Alice Lee (born in October 2009) is an American chess player who holds the titles of FIDE Master (FM) and Woman International Master (WIM).     She is a three-time world youth champion, the runner-up of the 2022 American Cup, and #3 rated female player in the USA (February 2023).

Early life and U.S. chess career 
Alice Lee began playing chess at age 6 in the school chess club where her older brother was already playing. 

She became a US Chess Expert at age 8 and a US Chess National Master (NM) at age 10.  

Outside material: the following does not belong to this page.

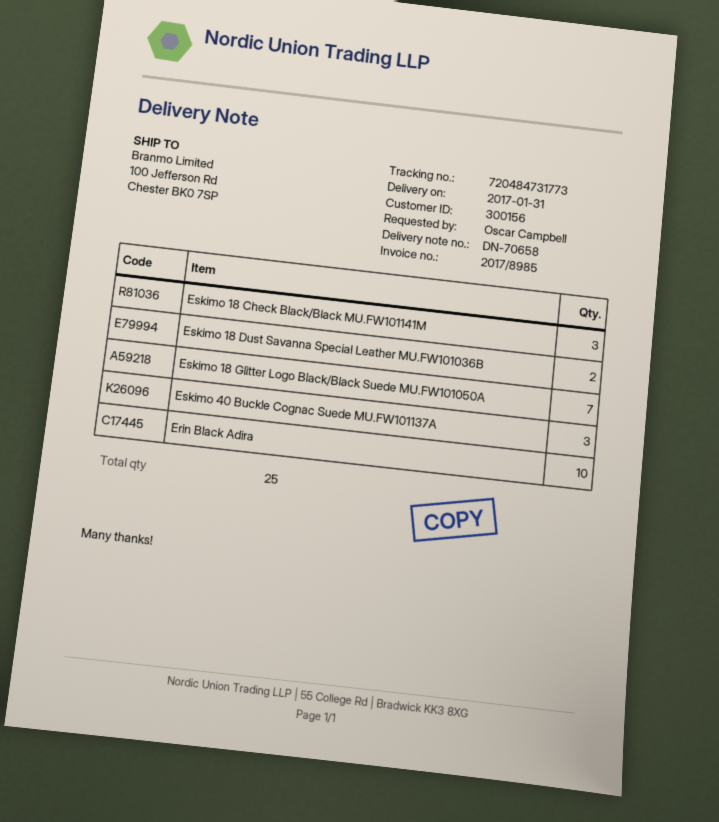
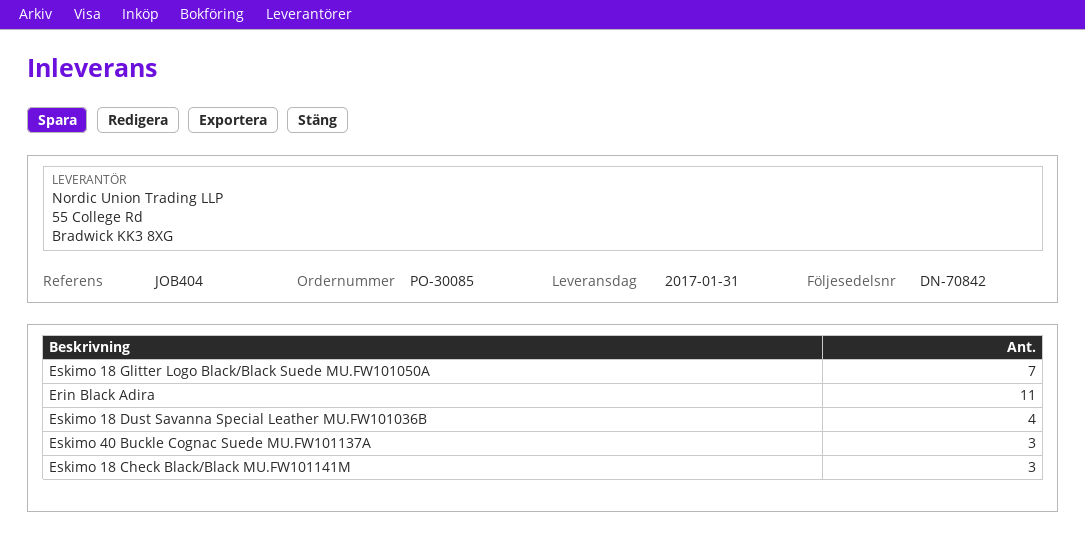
delivery note number: DN-70658 -> DN-70842
Eskimo 18 Dust Savanna Special Leather MU.FW101036B: 2 -> 4
Erin Black Adira: 10 -> 11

At age 9, she won the under-18 section of the 2019 National Girls Championships.  At age 12, she finished second place at the 2022 American Cup (Women's field).   

At age 13, her US Chess rating reached 2431 (February 2023), placing her as the #4 rated USA female player (all ages) and #2 rated USA player for her age group (all genders).

Because of her talent and accomplishments, Lee received the prestigious Samford Fellowship in 2022.

U.S. Women's Championships 

At age 12, Lee debuted at the 2022 U.S. Women's Championship and finished tied for 5th place in a field of 14 players.

World Youth Championships 

Lee is a three-time gold medalist at the World Youth Championships (under-10 girls section in 2019; under-12 girls section in 2020; under-12 girls section in 2021).   She was also the winner of the online FIDE Youth Rapid World Cup (under-12 girls section in 2021).

FIDE titles/ratings 

At age 11, Lee earned the WIM title by winning the under-18 girls section of the 2021 North American Youth Championships. 

At age 12, she earned her FM title, first International Master (IM) norm, and first Woman Grandmaster (WGM) norm at the 2022 Southwest Class Championships.  

At age 13, she won a second IM norm and a second WGM norm at the 1000GM St. Louis IM Norm Tournament. 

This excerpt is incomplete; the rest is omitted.